======== Supplied information ========
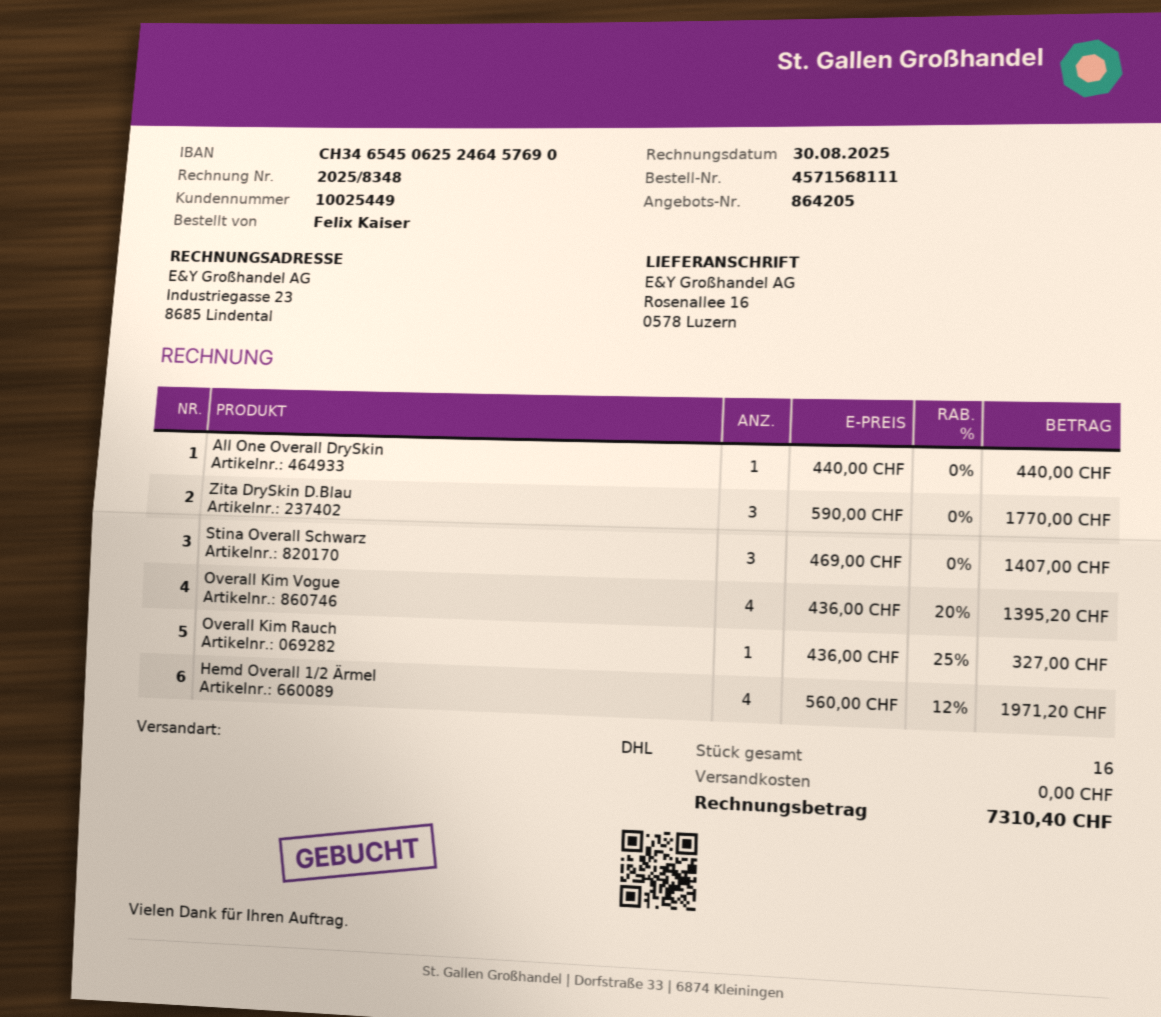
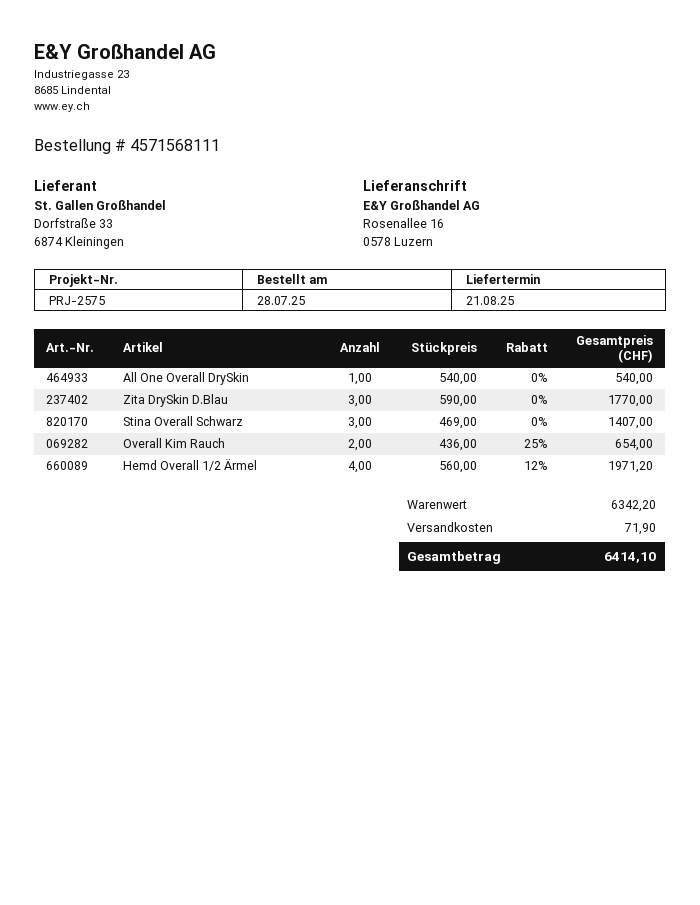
All One Overall DrySkin: 1 x 440.00 = 440.00 -> 1 x 540.00 = 540.00
Overall Kim Vogue: 4 x 436.00 - 20% = 1395.20 -> none
Overall Kim Rauch: 1 x 436.00 - 25% = 327.00 -> 2 x 436.00 - 25% = 654.00
shipping: 0.00 -> 71.90
total: 7310.40 -> 6414.10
========
#### Exercise:
Your answer must be every record above, word for word, with no pictures.

#### Task result:
All One Overall DrySkin: 1 x 440.00 = 440.00 -> 1 x 540.00 = 540.00
Overall Kim Vogue: 4 x 436.00 - 20% = 1395.20 -> none
Overall Kim Rauch: 1 x 436.00 - 25% = 327.00 -> 2 x 436.00 - 25% = 654.00
shipping: 0.00 -> 71.90
total: 7310.40 -> 6414.10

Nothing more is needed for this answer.